◆ TASK DETAILS:
Copy all lines of the listing that include the string "movie".

-------------------------

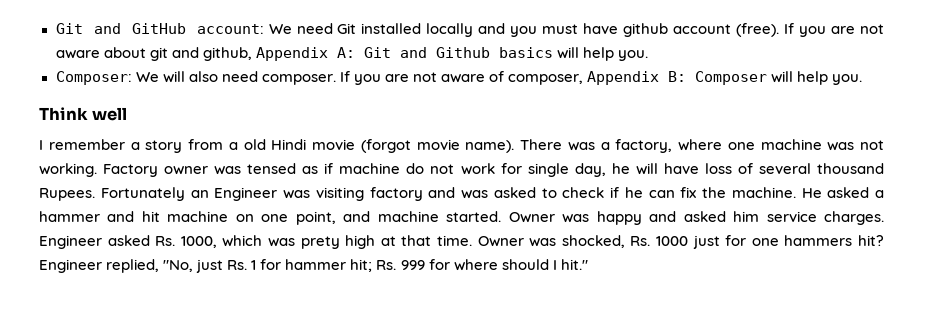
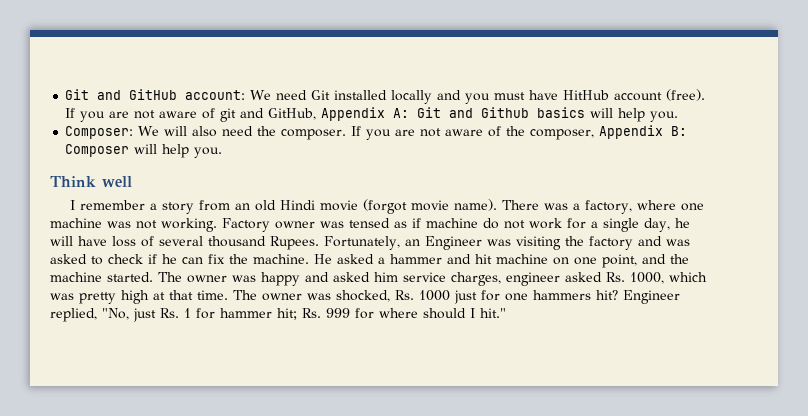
- Git and GitHub account: We need Git installed locally and you must have github account (free).
+ Git and GitHub account: We need Git installed locally and you must have HitHub account (free).
- If you are not aware about git and github, Appendix A: Git and Github basics will help you.
+ If you are not aware of git and GitHub, Appendix A: Git and Github basics will help you.
- Composer: We will also need composer.
+ Composer: We will also need the composer.
- If you are not aware of composer, Appendix B: Composer will help you.
+ If you are not aware of the composer, Appendix B: Composer will help you.
- I remember a story from a old Hindi movie (forgot movie name).
+ I remember a story from an old Hindi movie (forgot movie name).
- Factory owner was tensed as if machine do not work for single day, he will have loss of several thousand Rupees.
+ Factory owner was tensed as if machine do not work for a single day, he will have loss of several thousand Rupees.
- Fortunately an Engineer was visiting factory and was asked to check if he can fix the machine.
+ Fortunately, an Engineer was visiting the factory and was asked to check if he can fix the machine.
- He asked a hammer and hit machine on one point, and machine started.
+ He asked a hammer and hit machine on one point, and the machine started.
- Owner was happy and asked him service charges. Engineer asked Rs. 1000, which was prety high at that time.
+ The owner was happy and asked him service charges, engineer asked Rs. 1000, which was pretty high at that time.
- Owner was shocked, Rs. 1000 just for one hammers hit?
+ The owner was shocked, Rs. 1000 just for one hammers hit?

-------------------------

◆ EXERCISE SOLUTION:
- I remember a story from a old Hindi movie (forgot movie name).
+ I remember a story from an old Hindi movie (forgot movie name).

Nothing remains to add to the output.